I still get strangers to give her treats - strangers hands = yummy food.. Has worked well

You may mean well by your posts but they come across rude and condescending especially to newbies on the forum. Whether or not you care is up to you but it's not welcoming at all. You started this thread because you got stood up to.. And it appeared like you were/are sniping my handling of MY dog and Jess' response about the breed.


----------



## leashedForLife (Nov 1, 2009)

Spellweaver said:


> ...this is what you get by researching a breed as opposed to hands-on experience of a breed.


errm, SW - i've known *many* Chihuahuas in my lifetime, and have hands-on experience of many. 
i need not have *owned* a breed to have known [or trained or done B-Mod] with many.

a GSD chasing the cat and a BC chasing the cat and an Aussie chasing the cat *have something in common* 
besides being dogs - all dogs tend to chase; *herding breeds are motion-reactive*; it's a type-trait.

there is no mandatory requirement that trainers must own, breed, whelp, rear, or bury after long lives, 
*every breed* on which we have opinions or suggestions, in order for our opinion or suggestion to be valid. 
shyness is a known behavior; so is sep-anx, aggro, nuisance-barking; *all puppies* have a critical socialization 
period - so do kittens, whose window of opportunity closes even earlier than pups.

these are not silly personal hypotheses - there is plenty of research to prove critical periods exist. 
*a human-child who does not hear language by X-age will not learn to speak. 
that is a fact; that is a critical-period for language in humans.
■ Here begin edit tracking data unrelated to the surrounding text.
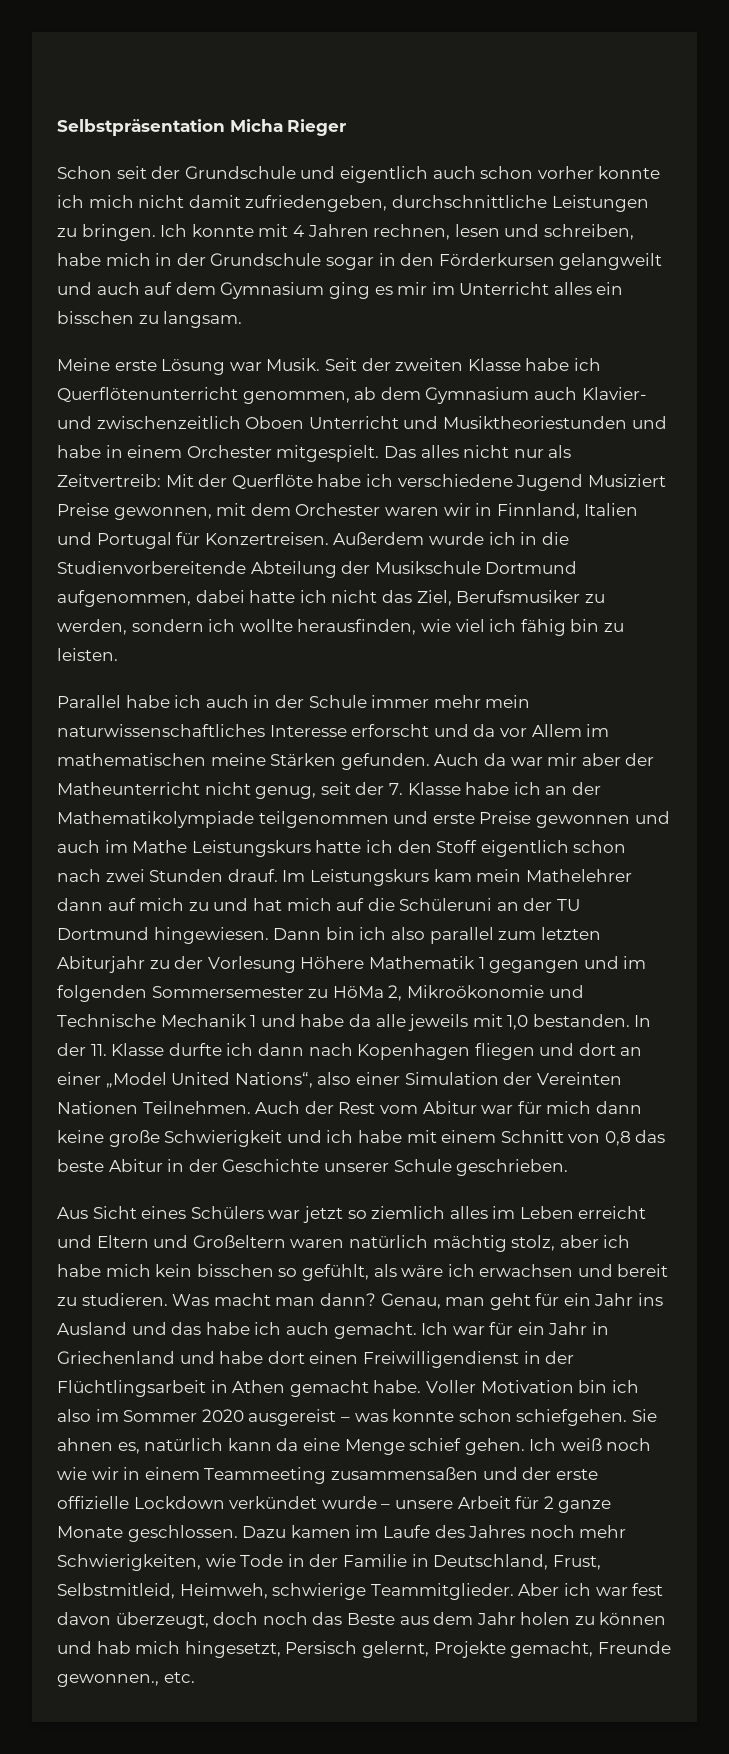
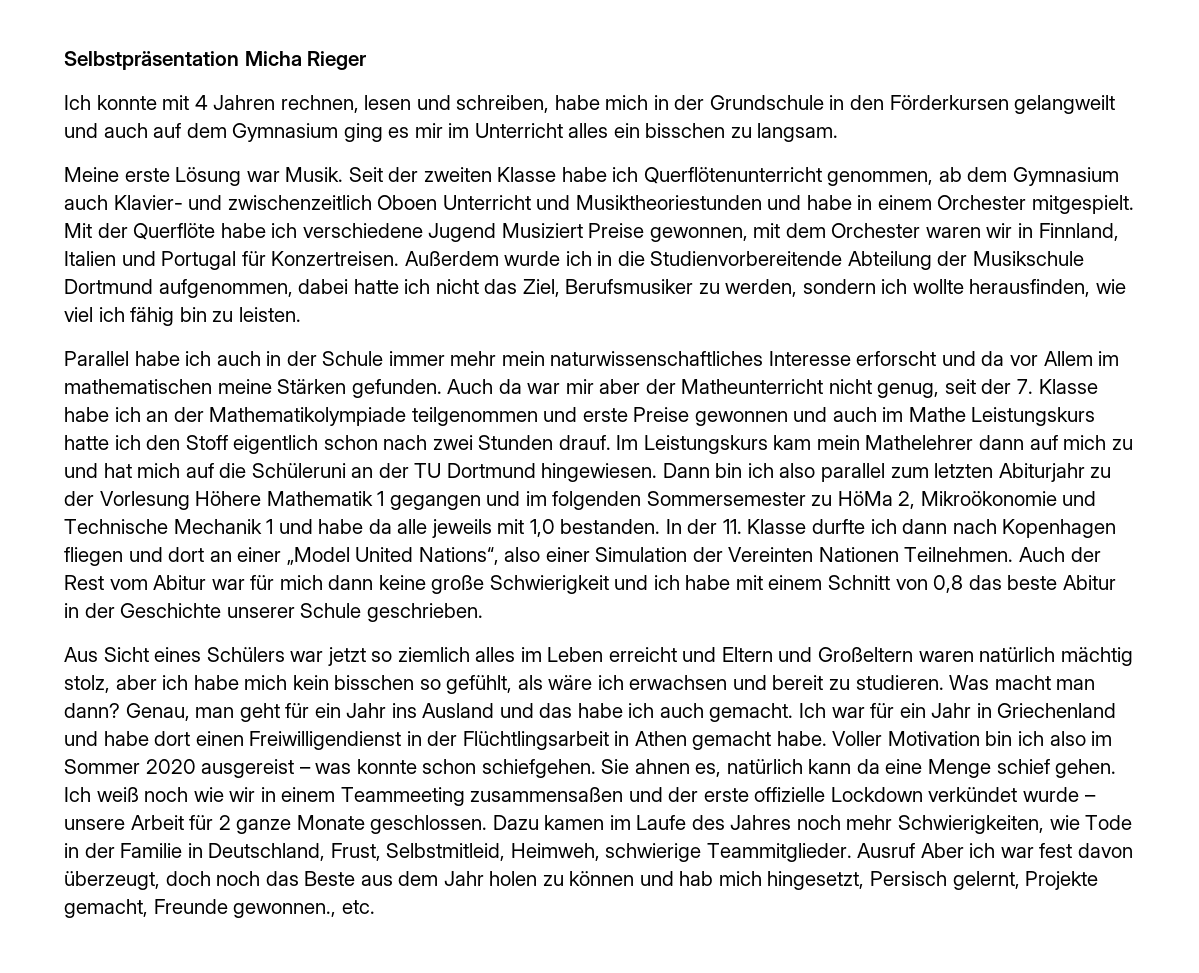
- Schon seit der Grundschule und eigentlich auch schon vorher konnte ich mich nicht damit zufriedengeben, durchschnittliche Leistungen zu bringen. Ich konnte mit 4 Jahren rechnen, lesen und schreiben, habe mich in der Grundschule sogar in den Förderkursen gelangweilt und auch auf dem Gymnasium ging es mir im Unterricht alles ein bisschen zu langsam.
+ Ich konnte mit 4 Jahren rechnen, lesen und schreiben, habe mich in der Grundschule in den Förderkursen gelangweilt und auch auf dem Gymnasium ging es mir im Unterricht alles ein bisschen zu langsam.
- Das alles nicht nur als Zeitvertreib: Mit der Querflöte habe ich verschiedene Jugend Musiziert Preise gewonnen, mit dem Orchester waren wir in Finnland, Italien und Portugal für Konzertreisen.
+ Mit der Querflöte habe ich verschiedene Jugend Musiziert Preise gewonnen, mit dem Orchester waren wir in Finnland, Italien und Portugal für Konzertreisen.
- Aber ich war fest davon überzeugt, doch noch das Beste aus dem Jahr holen zu können und hab mich hingesetzt, Persisch gelernt, Projekte gemacht, Freunde gewonnen., etc.
+ Ausruf Aber ich war fest davon überzeugt, doch noch das Beste aus dem Jahr holen zu können und hab mich hingesetzt, Persisch gelernt, Projekte gemacht, Freunde gewonnen., etc.

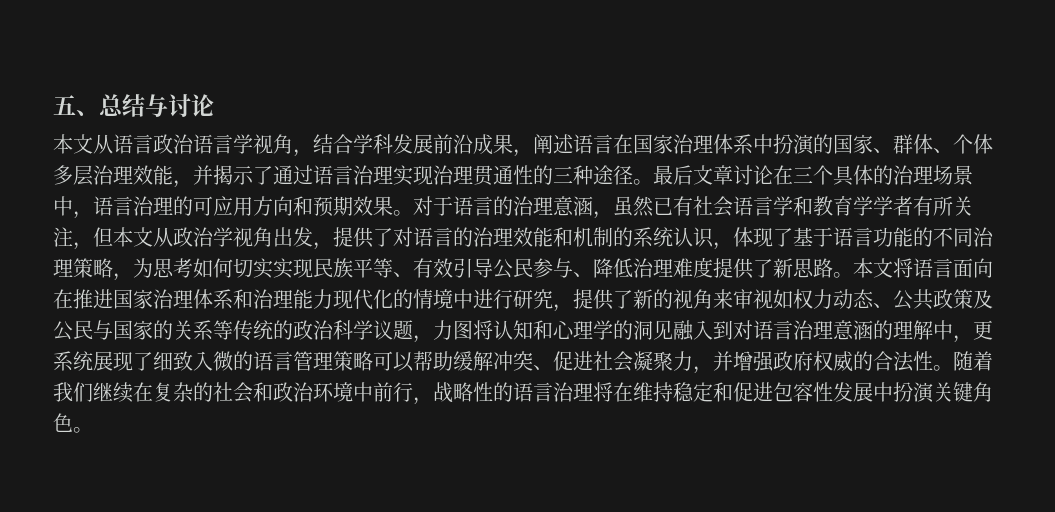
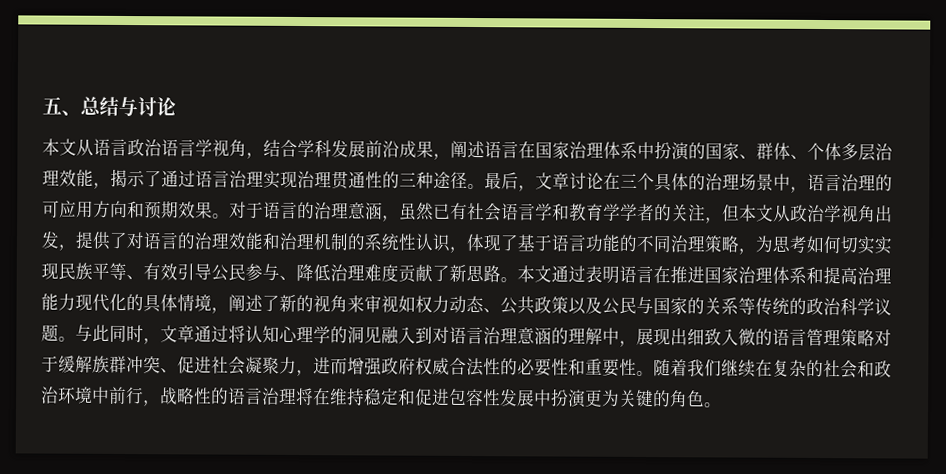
- 本文从语言政治语言学视角，结合学科发展前沿成果，阐述语言在国家治理体系中扮演的国家、群体、个体多层治理效能，并揭示了通过语言治理实现治理贯通性的三种途径。
+ 本文从语言政治语言学视角，结合学科发展前沿成果，阐述语言在国家治理体系中扮演的国家、群体、个体多层治理效能，揭示了通过语言治理实现治理贯通性的三种途径。
- 最后文章讨论在三个具体的治理场景中，语言治理的可应用方向和预期效果。
+ 最后，文章讨论在三个具体的治理场景中，语言治理的可应用方向和预期效果。
- 对于语言的治理意涵，虽然已有社会语言学和教育学学者有所关注，但本文从政治学视角出发，提供了对语言的治理效能和机制的系统认识，体现了基于语言功能的不同治理策略，为思考如何切实实现民族平等、有效引导公民参与、降低治理难度提供了新思路。
+ 对于语言的治理意涵，虽然已有社会语言学和教育学学者的关注，但本文从政治学视角出发，提供了对语言的治理效能和治理机制的系统性认识，体现了基于语言功能的不同治理策略，为思考如何切实实现民族平等、有效引导公民参与、降低治理难度贡献了新思路。
- 本文将语言面向在推进国家治理体系和治理能力现代化的情境中进行研究，提供了新的视角来审视如权力动态、公共政策及公民与国家的关系等传统的政治科学议题，力图将认知和心理学的洞见融入到对语言治理意涵的理解中，更系统展现了细致入微的语言管理策略可以帮助缓解冲突、促进社会凝聚力，并增强政府权威的合法性。
+ 本文通过表明语言在推进国家治理体系和提高治理能力现代化的具体情境，阐述了新的视角来审视如权力动态、公共政策以及公民与国家的关系等传统的政治科学议题。与此同时，文章通过将认知心理学的洞见融入到对语言治理意涵的理解中，展现出细致入微的语言管理策略对于缓解族群冲突、促进社会凝聚力，进而增强政府权威合法性的必要性和重要性。
- 随着我们继续在复杂的社会和政治环境中前行，战略性的语言治理将在维持稳定和促进包容性发展中扮演关键角色。
+ 随着我们继续在复杂的社会和政治环境中前行，战略性的语言治理将在维持稳定和促进包容性发展中扮演更为关键的角色。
a puppy who is not human-reared and does not meet a human until past 12-WO is feral. 
that pup will be extremely difficult to habituate to human-settings [house, car, etc] and will befriend 
or trust very, very few people in their lifetime. if their isolation from humans persists to 16-WO, it will be 
virtually impossible to make a pet of this dog - U will be living with a feral-animal, who may choose 
one or 2 persons as 'safe', but will not freely approach anyone else. U cannot recreate their infancy 
and make them human-friendly, trusting and affectionate; that time is gone.*


----------



## leashedForLife (Nov 1, 2009)

Sparkle said:


> You started this thread because you got stood up to...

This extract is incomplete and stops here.